Several previous studies have identified a variety of kinase-inactivating mutations, such as T598I, D593V, and others (19). In our cohort, kinase-impairing mutations were found in 13 non-Caucasian patients, and these mutations were all in BRAF codon 594 or 596. Kinase-inactivating mutations are concentrated in these loci, and these may be characteristics of non-Caucasian melanoma patients.

Patients with BRAF V600E mutations were younger, and the proportion of patients with non-acral skin melanoma was higher than that of other subtypes. These results are consistent with those of Bauer's group (20). We also found that patients with BRAF D594/596 mutations were older and that these mutations were more common in mucosal melanoma patients. In addition, patients with BRAF V600E mutations were more likely to ulcerate, whereas the incidence of ulceration in the BRAF D594/G596 group was significantly lower than that of the BRAF V600E mutation group. Thus, there were significant differences in pathological characteristics between BRAF V600E-mutated melanomas and BRAF D594/G596-mutated melanomas. A recent study reported a similar conclusion for mCRC patients (21), but such a finding has not been reported in melanoma research.

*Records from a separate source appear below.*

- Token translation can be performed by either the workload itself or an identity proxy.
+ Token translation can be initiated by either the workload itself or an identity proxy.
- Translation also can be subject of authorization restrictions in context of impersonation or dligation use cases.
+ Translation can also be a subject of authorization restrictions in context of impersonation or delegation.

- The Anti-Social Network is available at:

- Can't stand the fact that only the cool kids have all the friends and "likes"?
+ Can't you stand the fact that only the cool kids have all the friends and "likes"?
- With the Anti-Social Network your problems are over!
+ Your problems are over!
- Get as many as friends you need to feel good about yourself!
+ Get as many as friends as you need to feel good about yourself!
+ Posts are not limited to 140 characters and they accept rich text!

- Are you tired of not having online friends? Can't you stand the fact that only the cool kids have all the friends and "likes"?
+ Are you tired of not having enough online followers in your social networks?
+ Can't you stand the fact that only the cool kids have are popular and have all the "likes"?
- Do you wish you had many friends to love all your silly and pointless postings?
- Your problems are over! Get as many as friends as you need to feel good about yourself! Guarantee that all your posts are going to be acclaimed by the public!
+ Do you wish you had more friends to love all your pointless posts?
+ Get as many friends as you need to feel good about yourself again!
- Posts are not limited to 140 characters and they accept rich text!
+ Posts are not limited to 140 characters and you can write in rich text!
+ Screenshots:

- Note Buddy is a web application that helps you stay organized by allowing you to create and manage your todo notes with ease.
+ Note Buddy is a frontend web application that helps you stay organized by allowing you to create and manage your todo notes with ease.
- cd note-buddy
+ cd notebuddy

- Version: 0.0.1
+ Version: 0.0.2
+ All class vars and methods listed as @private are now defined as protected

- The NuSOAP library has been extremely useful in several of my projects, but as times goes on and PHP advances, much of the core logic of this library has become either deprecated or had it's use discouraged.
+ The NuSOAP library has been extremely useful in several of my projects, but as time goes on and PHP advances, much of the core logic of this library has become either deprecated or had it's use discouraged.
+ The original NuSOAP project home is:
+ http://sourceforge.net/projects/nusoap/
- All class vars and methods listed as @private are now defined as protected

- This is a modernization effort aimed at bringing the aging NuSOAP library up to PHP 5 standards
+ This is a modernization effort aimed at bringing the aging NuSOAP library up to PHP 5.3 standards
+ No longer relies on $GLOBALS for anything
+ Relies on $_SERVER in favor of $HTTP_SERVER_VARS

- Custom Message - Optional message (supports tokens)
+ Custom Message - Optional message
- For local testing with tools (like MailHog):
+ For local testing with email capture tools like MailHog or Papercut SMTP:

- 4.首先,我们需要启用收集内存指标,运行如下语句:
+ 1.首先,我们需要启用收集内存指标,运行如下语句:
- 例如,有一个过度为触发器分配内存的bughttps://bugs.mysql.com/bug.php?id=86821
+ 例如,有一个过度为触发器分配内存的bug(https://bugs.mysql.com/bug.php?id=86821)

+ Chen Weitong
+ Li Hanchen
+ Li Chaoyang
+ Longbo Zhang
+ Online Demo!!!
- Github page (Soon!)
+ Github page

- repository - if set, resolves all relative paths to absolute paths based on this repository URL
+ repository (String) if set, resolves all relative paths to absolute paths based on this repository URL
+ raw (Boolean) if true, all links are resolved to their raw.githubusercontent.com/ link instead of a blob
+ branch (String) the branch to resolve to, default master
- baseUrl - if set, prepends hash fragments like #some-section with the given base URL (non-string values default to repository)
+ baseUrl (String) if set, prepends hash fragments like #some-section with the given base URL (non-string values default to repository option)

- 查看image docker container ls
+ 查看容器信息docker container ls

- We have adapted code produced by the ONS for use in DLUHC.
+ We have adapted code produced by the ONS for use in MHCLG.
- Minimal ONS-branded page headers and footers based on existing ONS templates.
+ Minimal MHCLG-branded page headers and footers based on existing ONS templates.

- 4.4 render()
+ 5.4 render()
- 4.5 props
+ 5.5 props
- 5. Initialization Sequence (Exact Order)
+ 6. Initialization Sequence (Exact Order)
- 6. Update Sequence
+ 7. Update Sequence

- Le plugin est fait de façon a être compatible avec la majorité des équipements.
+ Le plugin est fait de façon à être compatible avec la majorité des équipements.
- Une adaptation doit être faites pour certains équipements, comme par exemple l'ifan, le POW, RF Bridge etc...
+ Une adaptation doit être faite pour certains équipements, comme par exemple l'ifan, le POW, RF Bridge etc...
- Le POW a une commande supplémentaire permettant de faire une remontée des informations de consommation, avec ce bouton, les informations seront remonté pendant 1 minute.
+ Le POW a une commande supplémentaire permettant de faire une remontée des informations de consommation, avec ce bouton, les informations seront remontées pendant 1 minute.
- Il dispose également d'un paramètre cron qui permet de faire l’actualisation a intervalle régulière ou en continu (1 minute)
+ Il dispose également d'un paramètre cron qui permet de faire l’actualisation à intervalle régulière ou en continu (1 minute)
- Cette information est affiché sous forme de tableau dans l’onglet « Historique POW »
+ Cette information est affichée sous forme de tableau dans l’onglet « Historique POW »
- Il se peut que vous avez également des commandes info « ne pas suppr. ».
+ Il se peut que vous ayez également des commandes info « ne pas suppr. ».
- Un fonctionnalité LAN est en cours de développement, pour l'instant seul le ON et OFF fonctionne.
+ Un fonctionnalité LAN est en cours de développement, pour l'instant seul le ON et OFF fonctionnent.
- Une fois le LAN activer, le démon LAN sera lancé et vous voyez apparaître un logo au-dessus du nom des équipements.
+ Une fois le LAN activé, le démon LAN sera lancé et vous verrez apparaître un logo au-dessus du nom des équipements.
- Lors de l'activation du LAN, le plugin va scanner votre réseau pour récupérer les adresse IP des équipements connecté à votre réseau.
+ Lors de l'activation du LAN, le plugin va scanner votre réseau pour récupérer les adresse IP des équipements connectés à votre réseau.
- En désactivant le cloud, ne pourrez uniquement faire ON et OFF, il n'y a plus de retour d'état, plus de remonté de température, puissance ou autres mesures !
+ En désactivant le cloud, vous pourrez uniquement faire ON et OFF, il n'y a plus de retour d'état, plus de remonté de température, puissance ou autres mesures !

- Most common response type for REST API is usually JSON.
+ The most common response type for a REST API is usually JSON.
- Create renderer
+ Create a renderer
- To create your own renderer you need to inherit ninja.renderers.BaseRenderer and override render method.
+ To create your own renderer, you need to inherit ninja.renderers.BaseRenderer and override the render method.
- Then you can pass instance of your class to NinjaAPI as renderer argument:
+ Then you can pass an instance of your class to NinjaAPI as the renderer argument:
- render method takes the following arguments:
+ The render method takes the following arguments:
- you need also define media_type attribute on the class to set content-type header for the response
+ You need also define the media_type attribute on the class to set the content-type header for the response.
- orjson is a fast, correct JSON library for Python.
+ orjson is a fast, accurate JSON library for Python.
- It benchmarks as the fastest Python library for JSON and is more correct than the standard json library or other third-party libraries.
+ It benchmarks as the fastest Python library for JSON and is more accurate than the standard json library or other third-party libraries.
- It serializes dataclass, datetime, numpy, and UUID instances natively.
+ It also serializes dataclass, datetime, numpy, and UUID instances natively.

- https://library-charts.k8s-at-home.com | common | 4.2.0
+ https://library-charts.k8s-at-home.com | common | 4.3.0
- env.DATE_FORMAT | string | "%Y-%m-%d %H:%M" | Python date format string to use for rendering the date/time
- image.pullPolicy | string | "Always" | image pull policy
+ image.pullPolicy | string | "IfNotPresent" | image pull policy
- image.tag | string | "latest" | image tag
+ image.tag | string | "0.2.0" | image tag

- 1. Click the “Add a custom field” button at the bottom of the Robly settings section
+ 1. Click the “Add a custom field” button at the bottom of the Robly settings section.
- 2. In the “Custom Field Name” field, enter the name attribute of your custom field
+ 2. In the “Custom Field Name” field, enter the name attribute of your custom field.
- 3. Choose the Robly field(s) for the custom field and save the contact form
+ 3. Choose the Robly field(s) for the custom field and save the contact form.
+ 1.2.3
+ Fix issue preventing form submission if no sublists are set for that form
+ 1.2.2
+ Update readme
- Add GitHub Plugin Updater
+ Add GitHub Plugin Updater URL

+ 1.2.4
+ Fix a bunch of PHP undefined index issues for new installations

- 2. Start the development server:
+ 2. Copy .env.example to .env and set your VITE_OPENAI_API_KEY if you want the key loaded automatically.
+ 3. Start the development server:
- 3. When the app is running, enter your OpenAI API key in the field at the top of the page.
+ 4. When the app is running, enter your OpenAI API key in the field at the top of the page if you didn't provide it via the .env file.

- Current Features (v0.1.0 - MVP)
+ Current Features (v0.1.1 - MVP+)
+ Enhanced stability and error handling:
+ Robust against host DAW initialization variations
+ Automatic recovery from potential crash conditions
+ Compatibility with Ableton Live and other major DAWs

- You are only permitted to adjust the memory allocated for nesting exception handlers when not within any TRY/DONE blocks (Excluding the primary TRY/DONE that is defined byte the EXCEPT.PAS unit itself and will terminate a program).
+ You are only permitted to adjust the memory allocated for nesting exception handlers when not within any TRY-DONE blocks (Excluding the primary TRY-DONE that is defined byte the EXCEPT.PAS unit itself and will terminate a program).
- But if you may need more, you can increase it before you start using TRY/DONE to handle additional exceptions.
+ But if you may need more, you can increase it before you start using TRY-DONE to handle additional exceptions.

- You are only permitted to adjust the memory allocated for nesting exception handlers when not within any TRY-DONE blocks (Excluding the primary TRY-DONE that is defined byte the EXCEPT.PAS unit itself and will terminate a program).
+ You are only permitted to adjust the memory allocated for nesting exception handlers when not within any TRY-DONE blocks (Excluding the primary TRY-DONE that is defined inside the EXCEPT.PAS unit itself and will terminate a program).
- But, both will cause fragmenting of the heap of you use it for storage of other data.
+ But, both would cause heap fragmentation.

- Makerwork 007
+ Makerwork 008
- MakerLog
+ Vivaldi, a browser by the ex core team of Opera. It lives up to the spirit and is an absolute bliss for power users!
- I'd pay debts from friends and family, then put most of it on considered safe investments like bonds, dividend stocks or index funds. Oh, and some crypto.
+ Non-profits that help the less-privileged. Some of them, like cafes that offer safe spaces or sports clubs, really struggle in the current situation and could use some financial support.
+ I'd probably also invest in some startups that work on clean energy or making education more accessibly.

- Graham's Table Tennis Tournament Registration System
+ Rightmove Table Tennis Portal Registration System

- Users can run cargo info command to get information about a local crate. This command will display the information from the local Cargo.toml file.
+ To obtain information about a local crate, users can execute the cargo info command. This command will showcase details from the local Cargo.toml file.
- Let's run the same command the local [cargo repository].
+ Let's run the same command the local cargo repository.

The evidence from the clinical outcomes analysis suggests that BRAF D594/G596 mutations may predict a longer survival time. However, standardized treatment options are not available for these types of mutations. BRAF D594/G596-mutated melanomas may be not sensitive to specificity BRAF inhibitors such as Vemurafenib due to the reduction in BRAF kinase activity (13,14). In vitro studies, D594 G mutated melanoma lines were highly resistant to the MEK inhibitor U0126 (17). This indicated that BRAF D594/G596-mutated melanomas may be insensitive to either BRAF or MEK inhibitors. Smalley et al reported that sorafenib (BAY 43–9006, Nexxavar), a multi-kinase inhibitor including inhibit CRAF, was better at reducing the growth of melanoma xenografts with D594G mutation than those with V600E mutation (17). These indicated that CRAF inhibitors including but not limited to sorafenib may be a possible treatment strategy for BRAF D594/G596-mutated melanomas. In future studies, we will further study possible mechanisms and therapeutic strategies in melanoma cell models and animal models.

In conclusion, we identified a rare and unexplored subtype of melanoma with different molecular features, pathological characteristics, and clinical outcomes compared with BRAF V600E-mutated melanomas. Our work is thus of significance for the development of accurate personalized medicine to treat melanoma.